Doug Sweeny: No, it really wasn't. I think in these sized organizations, the thing I do love is that I own a large portion of the business and the brand story. So this idea of brand and business is really important to me. Membership, retail, and the direct-to-consumer business roll into me, and my partner Dorothy Kilroy runs the commercial side and B2B. But when I started in the fall of last year, I started onboarding with people and asking, what do you think the brand vision is? What do you think the story is, and where are we going?
I got a lot of different answers, to be honest with you. And I started talking to our CEO about how we've got to go through a process of really getting to the heart of what Oura is all about in a very simple form. So we started in January, it took us about three or four months, and we interviewed people across the company in Finland, the U.S., and looked at our qualitative and quantitative research, consumer research. And we came back to this idea that it's really about the device as a catalyst, and it is about giving every body a voice. And it’s an idea that was simple enough, true, and authentic to what the product offering is, but also something that everyone in the company could rally around.
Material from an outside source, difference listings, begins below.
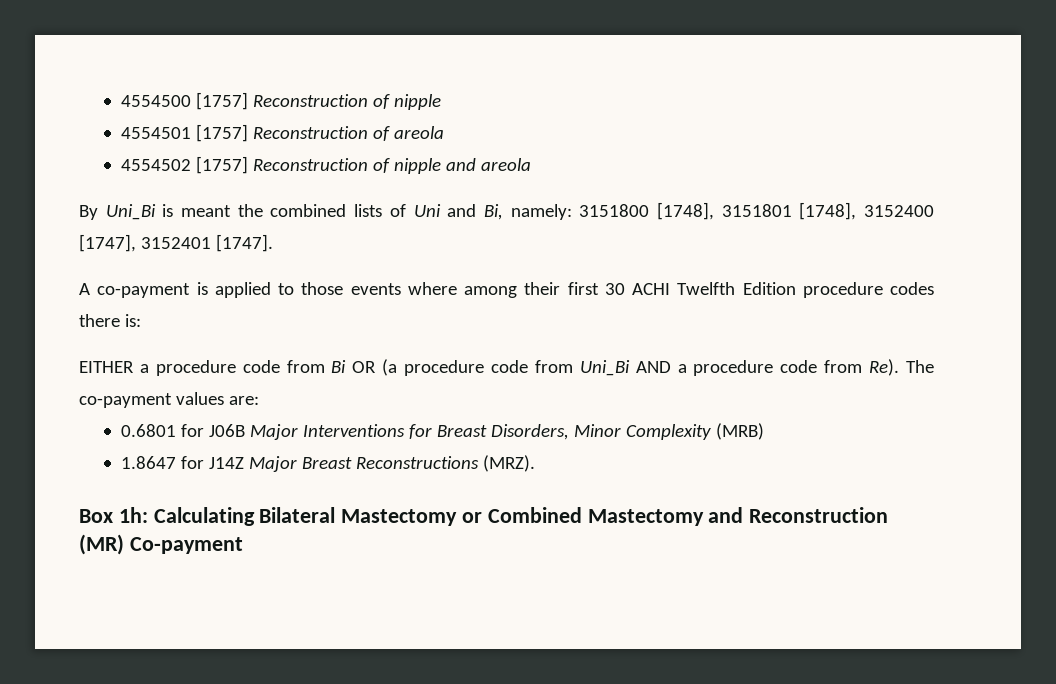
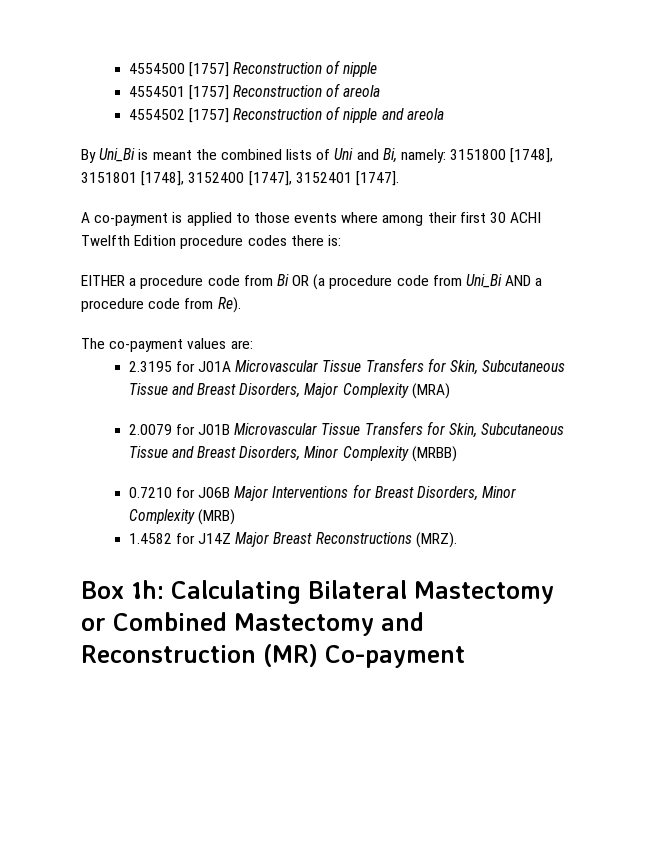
- EITHER a procedure code from Bi OR (a procedure code from Uni_Bi AND a procedure code from Re). The co-payment values are:
+ EITHER a procedure code from Bi OR (a procedure code from Uni_Bi AND a procedure code from Re).
+ The co-payment values are:
- 0.6801 for J06B Major Interventions for Breast Disorders, Minor Complexity (MRB)
+ 2.3195 for J01A Microvascular Tissue Transfers for Skin, Subcutaneous Tissue and Breast Disorders, Major Complexity (MRA)
+ 2.0079 for J01B Microvascular Tissue Transfers for Skin, Subcutaneous Tissue and Breast Disorders, Minor Complexity (MRBB)
+ 0.7210 for J06B Major Interventions for Breast Disorders, Minor Complexity (MRB)
- 1.8647 for J14Z Major Breast Reconstructions (MRZ).
+ 1.4582 for J14Z Major Breast Reconstructions (MRZ).

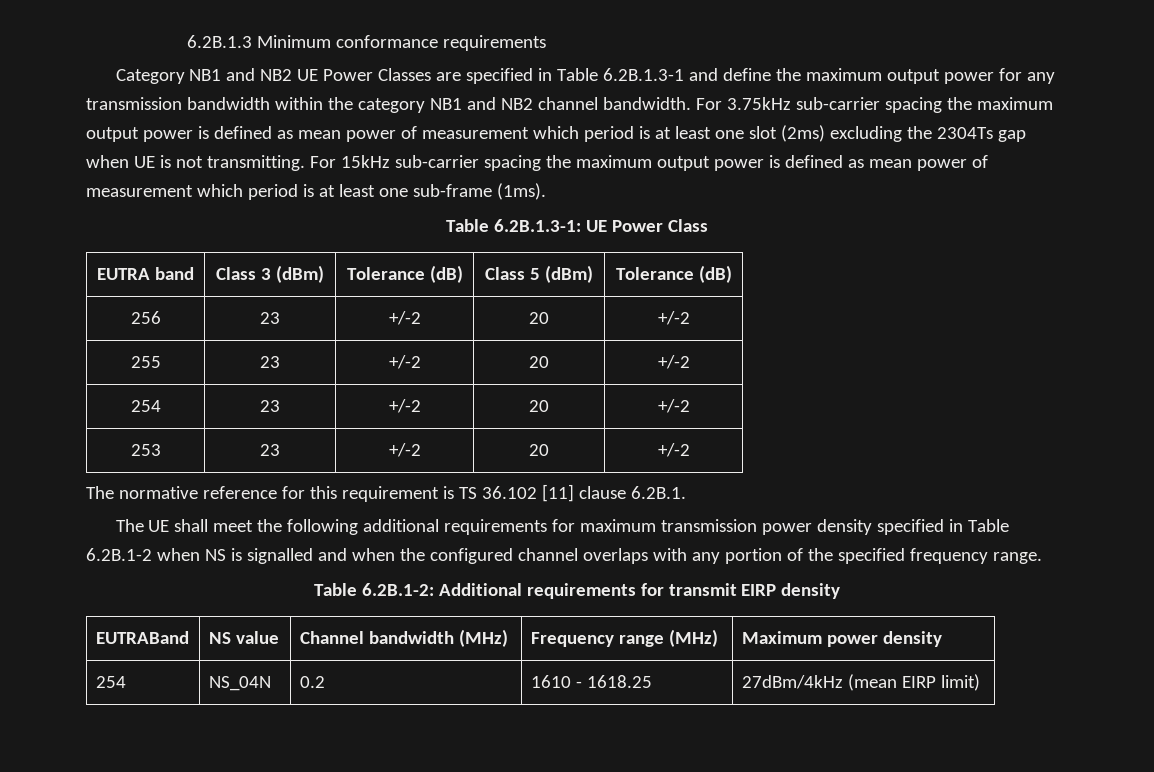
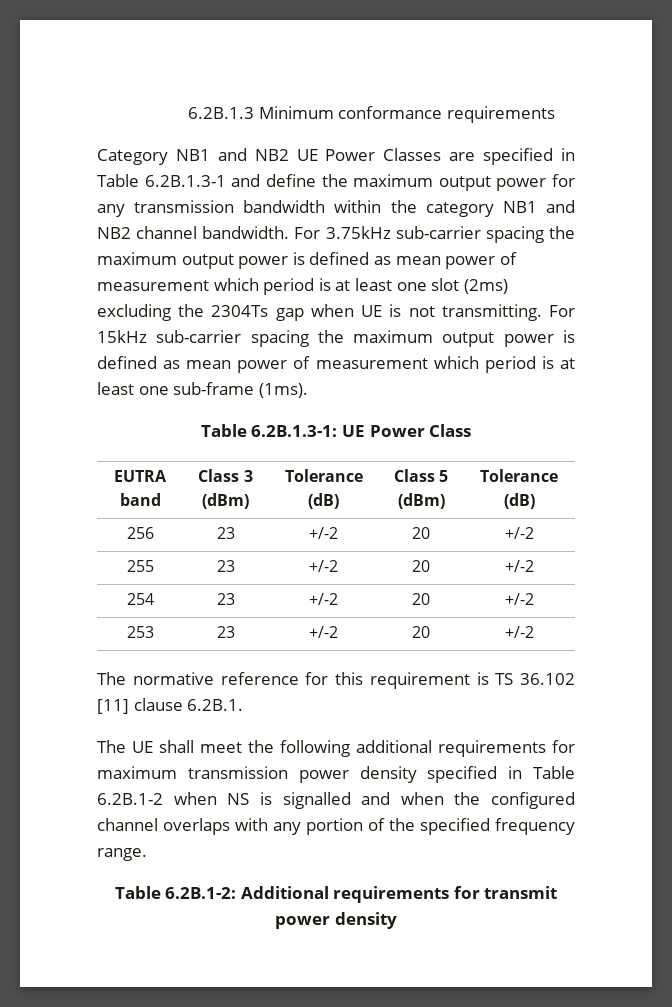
- Table 6.2B.1-2: Additional requirements for transmit EIRP density
- EUTRABand | NS value | Channel bandwidth (MHz) | Frequency range (MHz) | Maximum power density
- 254 | NS_04N | 0.2 | 1610 - 1618.25 | 27dBm/4kHz (mean EIRP limit)
+ Table 6.2B.1-2: Additional requirements for transmit power density

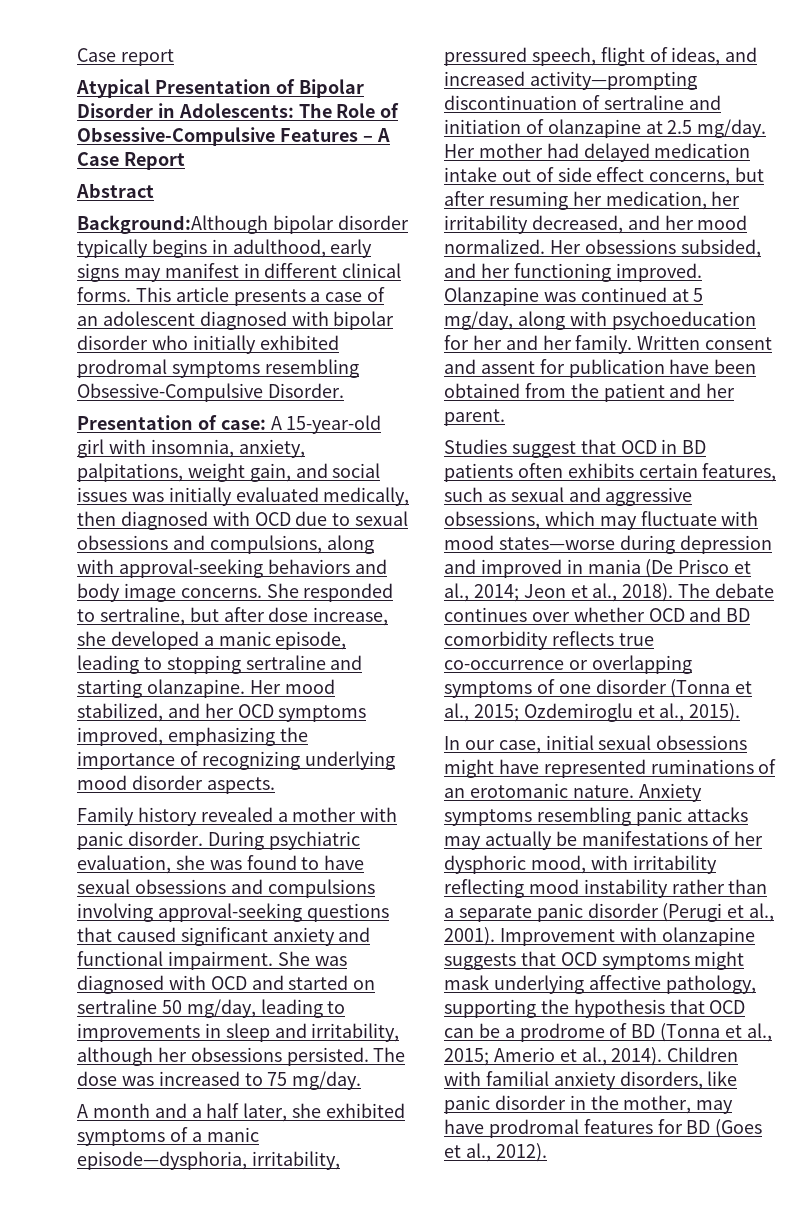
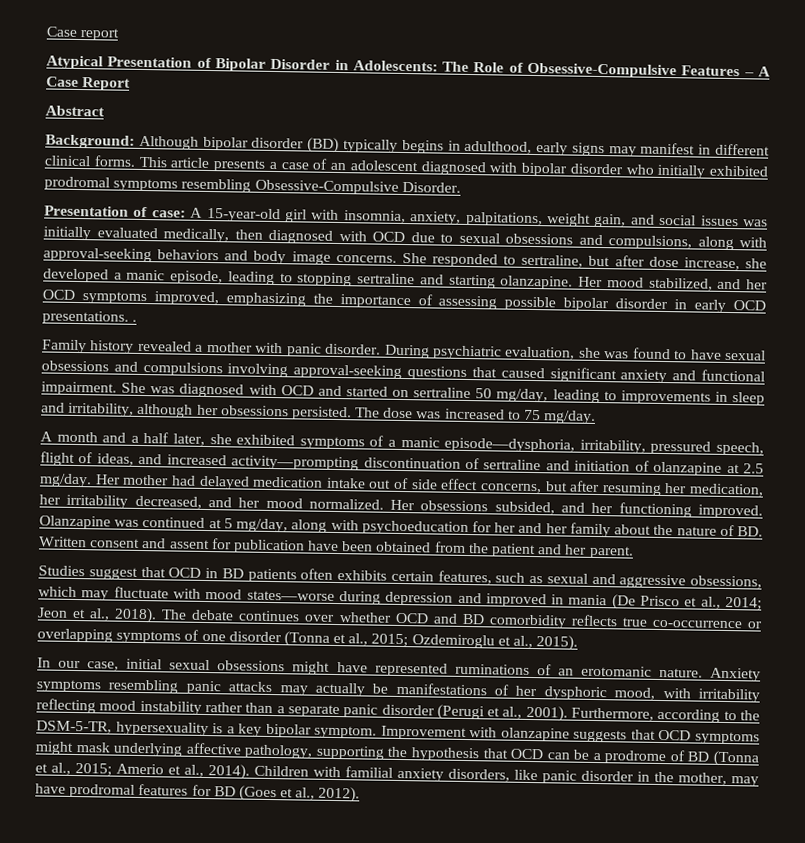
- Background:Although bipolar disorder typically begins in adulthood, early signs may manifest in different clinical forms.
+ Background: Although bipolar disorder (BD) typically begins in adulthood, early signs may manifest in different clinical forms.
- Her mood stabilized, and her OCD symptoms improved, emphasizing the importance of recognizing underlying mood disorder aspects.
+ Her mood stabilized, and her OCD symptoms improved, emphasizing the importance of assessing possible bipolar disorder in early OCD presentations. .
- Olanzapine was continued at 5 mg/day, along with psychoeducation for her and her family. Written consent and assent for publication have been obtained from the patient and her parent.
+ Olanzapine was continued at 5 mg/day, along with psychoeducation for her and her family about the nature of BD. Written consent and assent for publication have been obtained from the patient and her parent.
+ Furthermore, according to the DSM-5-TR, hypersexuality is a key bipolar symptom.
You need a very simple idea and a story that are authentic and true—true to the product, true to the brand, true to what consumers want, what connects with culture. It's got to do all these things all at the same time, so that an engineer in Helsinki or in Oulu or in San Francisco or New York, or a CX person talking to a consumer, is actually able to embody that spirit and understand what that means and how to communicate it.
So it's now impacting everything we're doing. It's employees, it's our partners, it'll start being infiltrated in advertising, of course, but it is a process. We went through it at One Medical and I went through it at Nest, too. It's really critical foundationally to get the brand and the business firing on all cylinders and marching to the same beat.